I had some mild dissociative issues as a side effect of my mood stabilizer, and the morning pages completely cleared them up.
Conversely, people who chronically ruminate about their feelings can also benefit from the morning pages. You vomit up your obsessive thoughts onto the paper; it makes them concrete and real. When you start ruminating later in the day, you can remind yourself that you put your thoughts to paper that morning, and you can do it again tomorrow. The simple act of writing your thoughts down can make them feel resolved.
Similarly, writing down a thought often makes you realize how insane it is. As long as it’s a half-conscious impulse, you can’t argue with “all my friends hate me” or “any day now all my readers are going to realize my blog is stupid and that they should be reading dynomight instead.” Once you write it down, you look at it and go “okay, but this makes no sense.”
Even the most emotionally unaware person can notice what they’re upset about when it shows up in the morning pages day after day: I hate my job, my job is stupid, I am dreading showing up to work tomorrow, if my boss says one more word to me I will scream, I want to burn my uniform and dance around the flames, I want to burn my workplace and dance around the flames. Gee. Is your job a problem, maybe?
Of course, you can’t go out to the job tree and pluck a new job off the lowest branch. But the morning pages keep you from rationalizing to yourself that your job is okay. And as long as you’re still deluding yourself about your job, you can’t take steps to get a new one.

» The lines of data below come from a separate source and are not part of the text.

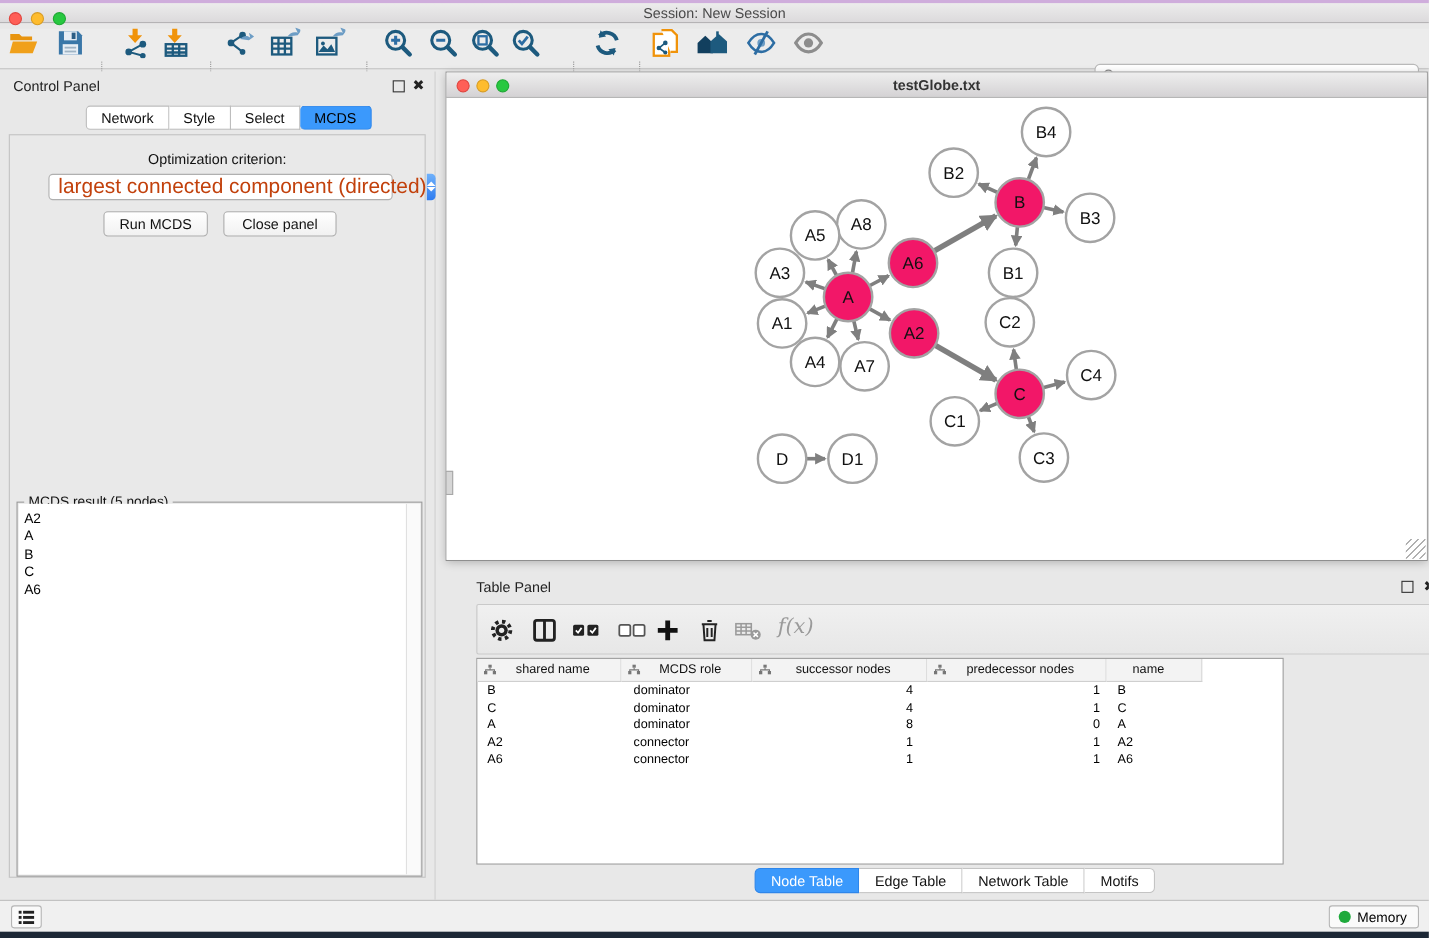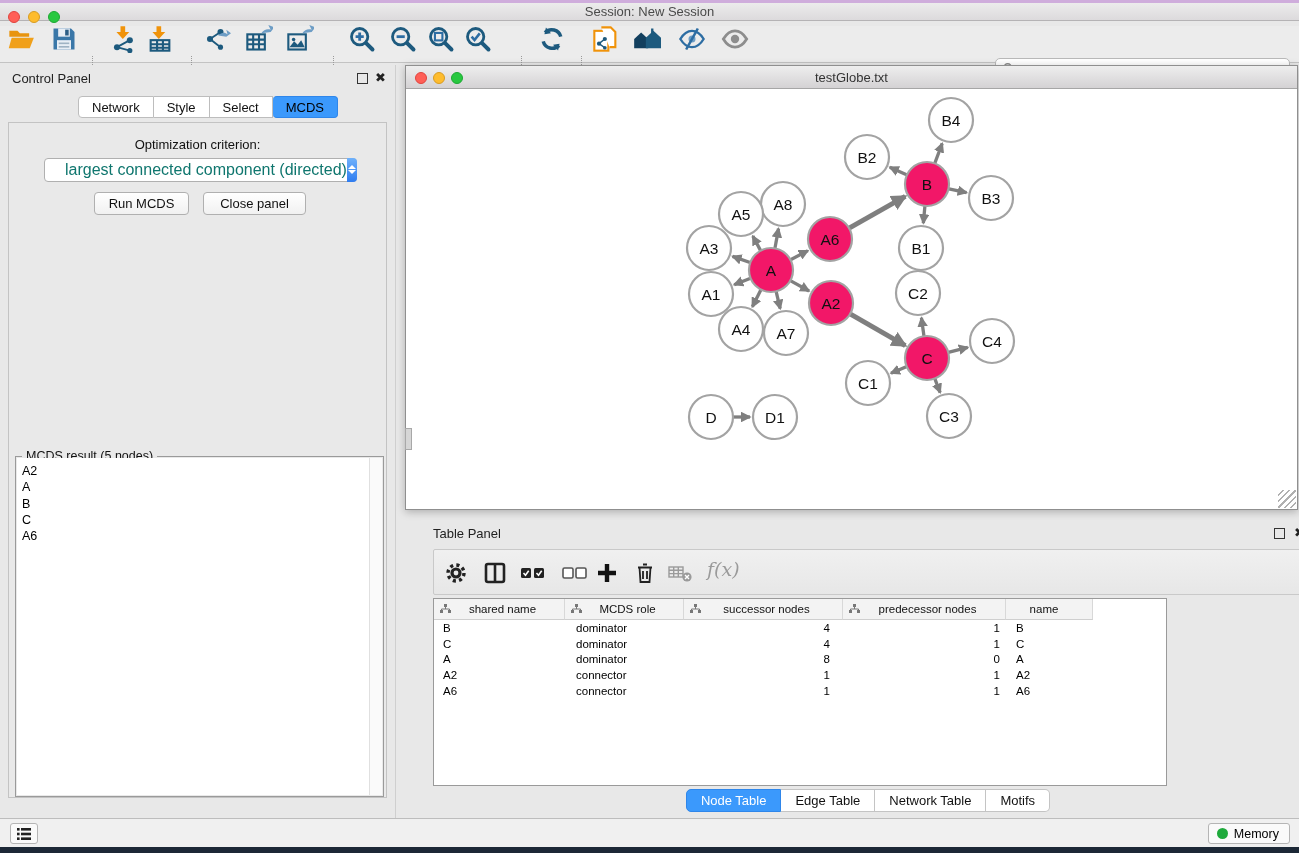--- a/index.html
+++ b/index.html
@@ -32,42 +32,42 @@
   #cp-tabs { position:absolute; left:78px; top:31px; display:flex; }
   .cp-tab { height:22px; padding:0 13px; background:#fff; border:1px solid #bdbdbd; border-left:none;
     font-size:13px; color:#111; display:flex; align-items:center; }
   .cp-tab:first-child { border-left:1px solid #bdbdbd; border-radius:4px 0 0 4px; }
   .cp-tab:last-child { border-radius:0 4px 4px 0; }
   .cp-tab.active { background:#3b99fc; border-color:#2f86ea; color:#000000; border-radius:4px; }
   #cp-body { position:absolute; left:8px; top:57px; width:379px; height:676px; border:1px solid #c3c3c3; background:#e9e9e9; }
   #cp-opt-label { position:absolute; left:0; top:14px; width:100%; text-align:center; font-size:13px; color:#111; }
   #cp-dropdown { position:absolute; left:35px; top:35px; width:313px; height:24px; background:#fff;
     border:1px solid #b0b0b0; border-radius:4px; display:flex; align-items:center; }
-  #cp-dropdown .dd-text { flex:1; font-size:16px; color:#0f766e; padding-left:20px; white-space:nowrap; }
+  #cp-dropdown .dd-text { flex:1; font-size:19px; color:#c2410c; padding-left:8px; white-space:nowrap; }
   #cp-dropdown .dd-stepper { width:20px; height:24px; margin:-1px -1px 0 0; border-radius:0 4px 4px 0;
     background:linear-gradient(#6fb1fb,#2f7cf0); display:flex; flex-direction:column; align-items:center; justify-content:center; gap:1px; }
   .chev { width:0; height:0; border-left:4px solid transparent; border-right:4px solid transparent; }
   .chev.up { border-bottom:4px solid #fff; } .chev.down { border-top:4px solid #fff; }
   .cp-btn { position:absolute; top:69px; height:23px; background:linear-gradient(#ffffff,#f1f1f1);
     border:1px solid #b0b0b0; border-radius:4px; font-size:13px; color:#111;
     display:flex; align-items:center; justify-content:center; }
   #btn-run { left:85px; width:95px; } #btn-close-panel { left:194px; width:103px; }
   #mcds-fieldset { position:absolute; left:6px; top:333px; width:369px; height:341px; border:1px solid #9a9a9a; }
   #mcds-legend { position:absolute; left:6px; top:-8px; background:#e9e9e9; padding:0 4px; font-size:12.5px; color:#111; }
   #mcds-list { position:absolute; left:1px; top:1px; right:1px; bottom:1px; background:#fff; overflow:hidden; }
   #mcds-scroll { position:absolute; right:0; top:0; bottom:0; width:13px; background:#fafafa; border-left:1px solid #e0e0e0; }
   .mcds-item { font-size:12.5px; color:#000; line-height:16.3px; padding-left:5px; }
   #mcds-list .items { padding-top:5px; }
 
   
   #net-window { left:405px; top:65px; width:893px; height:445px; background:#fff; border:1px solid #8f8f8f;
     box-shadow:0 2px 8px rgba(0,0,0,0.25); }
   #net-titlebar { position:absolute; left:0; top:0; width:100%; height:23px;
     background:linear-gradient(#eeeeee,#d4d2d4); border-bottom:1px solid #a6a6a6;
-    display:flex; align-items:center; justify-content:center; }
+    display:flex; align-items:center; justify-content:center;font-weight:bold; }
   #net-title { font-size:13px; color:#333; }
   #net-canvas { position:absolute; left:0; top:23px; right:0; bottom:0; background:#fff; overflow:hidden; }
   #net-side-tab { position:absolute; left:-1px; top:362px; width:7px; height:22px; background:#d6d6d6; border:1px solid #a8a8a8; }
   #resize-grip { position:absolute; right:1px; bottom:1px; width:18px; height:18px;
     background:repeating-linear-gradient(135deg, transparent 0 3px, #b0b0b0 3px 4.5px); }
 
   
   #table-panel { left:421px; top:520px; width:894px; height:298px; background:#e8e8e8; }
   #tp-title { position:absolute; left:12px; top:6px; font-size:13px; color:#222; }
   #tp-toolbar { position:absolute; left:12px; top:29px; width:874px; height:46px;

The same pattern applies to good things. If you see I’m so happy that I’m going to see Alice tomorrow, I can’t wait until I can hang out with Alice again, I wonder what Alice would think of this, I am still walking on air after I ran into Alice at the grocery store, perhaps you’re going to pick up the phone and call her.

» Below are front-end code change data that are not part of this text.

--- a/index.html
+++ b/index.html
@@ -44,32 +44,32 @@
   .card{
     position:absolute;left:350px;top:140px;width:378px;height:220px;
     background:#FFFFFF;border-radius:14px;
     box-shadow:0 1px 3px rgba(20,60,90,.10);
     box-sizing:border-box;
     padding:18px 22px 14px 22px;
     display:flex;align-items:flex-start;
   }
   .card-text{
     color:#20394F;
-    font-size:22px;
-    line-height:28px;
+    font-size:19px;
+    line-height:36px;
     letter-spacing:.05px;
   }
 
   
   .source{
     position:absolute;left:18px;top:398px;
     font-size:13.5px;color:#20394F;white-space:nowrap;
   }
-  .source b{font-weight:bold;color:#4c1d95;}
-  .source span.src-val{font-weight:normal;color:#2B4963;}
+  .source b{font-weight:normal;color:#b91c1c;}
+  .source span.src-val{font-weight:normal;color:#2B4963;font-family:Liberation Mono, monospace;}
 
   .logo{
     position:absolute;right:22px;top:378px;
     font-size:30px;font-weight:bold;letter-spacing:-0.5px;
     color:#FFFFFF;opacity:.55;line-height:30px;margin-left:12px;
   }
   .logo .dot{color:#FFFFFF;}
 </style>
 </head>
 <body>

Here we come to my warnings about the morning pages: when you start doing the morning pages, all the problems you’ve been ignoring come raring. You can expect a few weeks of severe disruption, as you suddenly redecorate your house, start searching for a new job, dump your boyfriend who won’t propose, answer all the emails you’ve been ignoring for six months, and take the pottery class you’ve been putting off. I recommend only beginning a morning pages practice if your next few weeks are chill.

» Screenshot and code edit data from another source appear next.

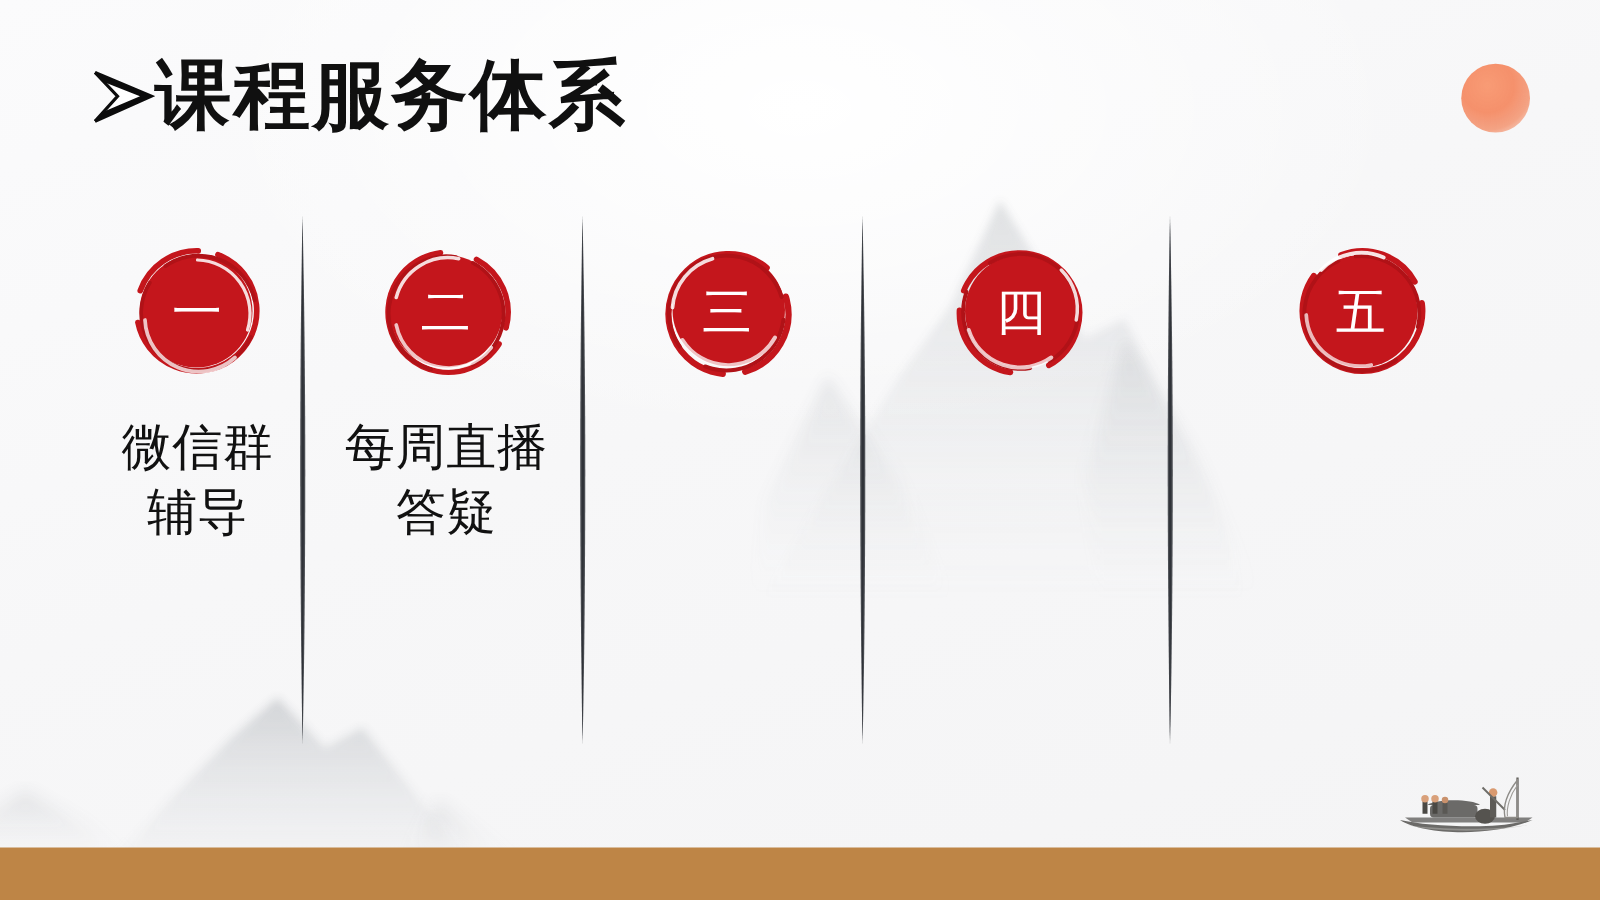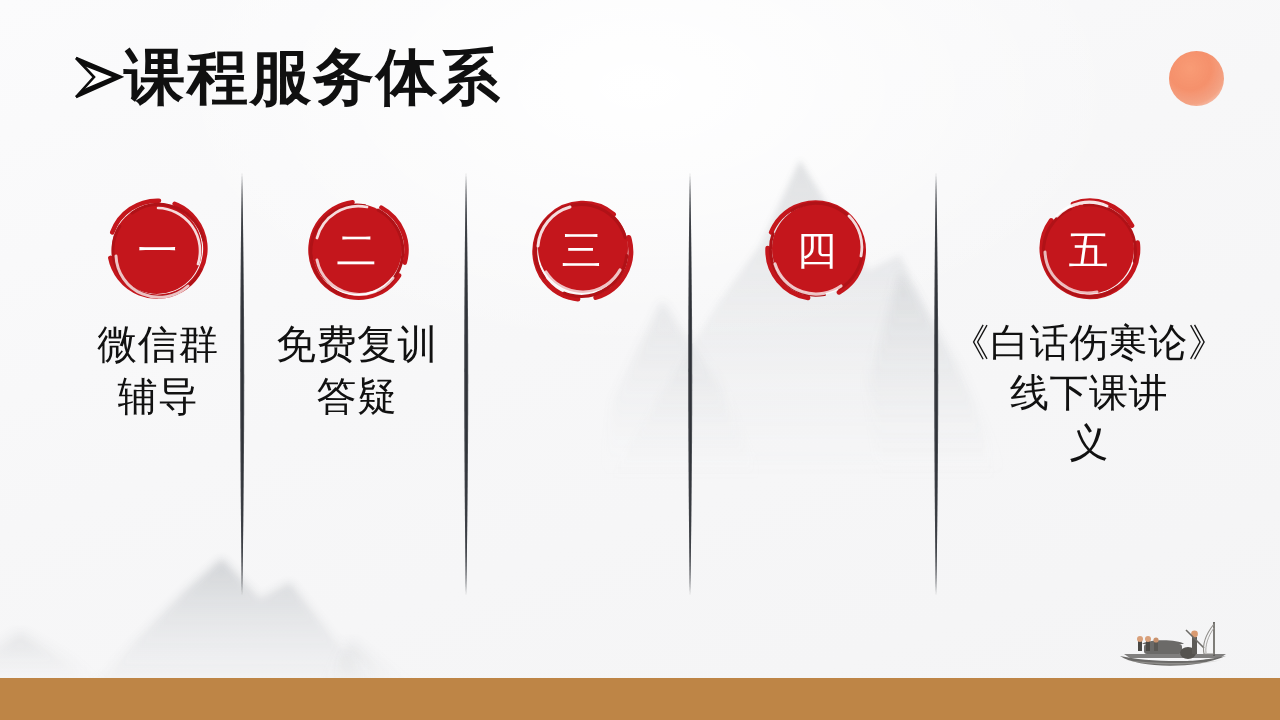--- a/index.html
+++ b/index.html
@@ -55,21 +55,21 @@
   }
   .circle-svg { position:absolute; left:0; top:0; width:112px; height:112px; }
   .circle-num {
     position:absolute; left:0; top:0; width:112px; height:112px;
     display:flex; align-items:center; justify-content:center;
     font-family:"DejaVu Sans","Liberation Sans",sans-serif;
     font-size:40px; font-weight:400; color:#ffffff; line-height:1;
     letter-spacing:1px;
   }
   .col-label {
-    margin-top:12px;
+    margin-top:26px;
     font-family:"DejaVu Sans","Liberation Sans",sans-serif;
     font-size:40px; font-weight:400; color:#111111;
     line-height:1.30; letter-spacing:.5px;
     white-space:pre-line;
   }
   .col-label.wide { font-size:39px; line-height:1.28; }
 
   
   #boat { position:absolute; left:1108px; top:616px; width:132px; height:62px; }
 
@@ -181,21 +181,21 @@
       <div class="circle-wrap">
         <svg class="circle-svg" viewBox="0 0 112 112">
           <circle cx="56" cy="55" r="45" fill="#c4161c"></circle>
           <path d="M55 7 A 48 48 0 1 1 54.8 7 Z" fill="none" stroke="#c4161c" stroke-width="4.5" stroke-linecap="round" stroke-dasharray="186 30 64 14" transform="rotate(130 56 56)"></path>
           <path d="M56 11 A 46 46 0 1 0 56.2 11" fill="none" stroke="#b01217" stroke-width="3" stroke-linecap="round" stroke-dasharray="140 34 100 18" transform="rotate(10 56 56)"></path>
           <path d="M16 44 A 43 43 0 0 1 66 13" fill="none" stroke="#ffffff" stroke-width="2.8" stroke-linecap="round" opacity=".85"></path>
           <path d="M16 66 A 43 43 0 0 0 92 84" fill="none" stroke="#ffffff" stroke-width="3" stroke-linecap="round" opacity=".75"></path>
         </svg>
         <div class="circle-num">二</div>
       </div>
-      <div class="col-label">免费复训
+      <div class="col-label">每周直播
 答疑</div>
     </div>
 
     <div class="col" style="left:484px; width:196px;">
       <div class="circle-wrap">
         <svg class="circle-svg" viewBox="0 0 112 112">
           <circle cx="57" cy="54" r="45" fill="#c4161c"></circle>
           <path d="M55 7 A 48 48 0 1 1 54.8 7 Z" fill="none" stroke="#c4161c" stroke-width="5" stroke-linecap="round" stroke-dasharray="170 28 76 18" transform="rotate(196 56 56)"></path>
           <path d="M56 11 A 46 46 0 1 0 56.2 11" fill="none" stroke="#b01217" stroke-width="3.2" stroke-linecap="round" stroke-dasharray="160 26 84 22" transform="rotate(74 56 56)"></path>
           <path d="M12 52 A 44 44 0 0 1 44 13" fill="none" stroke="#ffffff" stroke-width="3" stroke-linecap="round" opacity=".85"></path>
@@ -222,23 +222,20 @@
       <div class="circle-wrap">
         <svg class="circle-svg" viewBox="0 0 112 112">
           <circle cx="56" cy="55" r="45" fill="#c4161c"></circle>
           <path d="M55 7 A 48 48 0 1 1 54.8 7 Z" fill="none" stroke="#c4161c" stroke-width="4.8" stroke-linecap="round" stroke-dasharray="182 28 68 18" transform="rotate(88 56 56)"></path>
           <path d="M56 11 A 46 46 0 1 0 56.2 11" fill="none" stroke="#b01217" stroke-width="3" stroke-linecap="round" stroke-dasharray="154 32 88 18" transform="rotate(-24 56 56)"></path>
           <path d="M24 22 A 44 44 0 0 1 74 12" fill="none" stroke="#ffffff" stroke-width="3" stroke-linecap="round" opacity=".88"></path>
           <path d="M12 58 A 43 43 0 0 0 64 98" fill="none" stroke="#ffffff" stroke-width="3" stroke-linecap="round" opacity=".7"></path>
         </svg>
         <div class="circle-num">五</div>
       </div>
-      <div class="col-label wide">《白话伤寒论》
-线下课讲
-义</div>
     </div>
 
   </div>
 
   <svg id="boat" viewBox="0 0 132 62">
     <g fill="#6b6a68">
       <path d="M12 40 C 30 52 86 54 118 40 C 96 44 88 45 70 45 C 46 45 26 43 12 40 Z"></path>
       <path d="M16 38 L 118 38 L 112 42 L 22 42 Z" opacity=".85"></path>
       <rect x="36" y="28" width="38" height="10" rx="3"></rect>
       <path d="M34 28 C 40 23 70 23 76 28 Z"></path>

Use the morning pages with caution if you suspect that pushing away your feelings is helpful for you right now. For example, if your parent just died, you’re in the midst of a divorce, or you just got diagnosed with cancer, mild dissociation may be what’s getting you through the day. If feeling your feelings is making your life worse, stop doing morning pages. Your usual level of dissociation should return.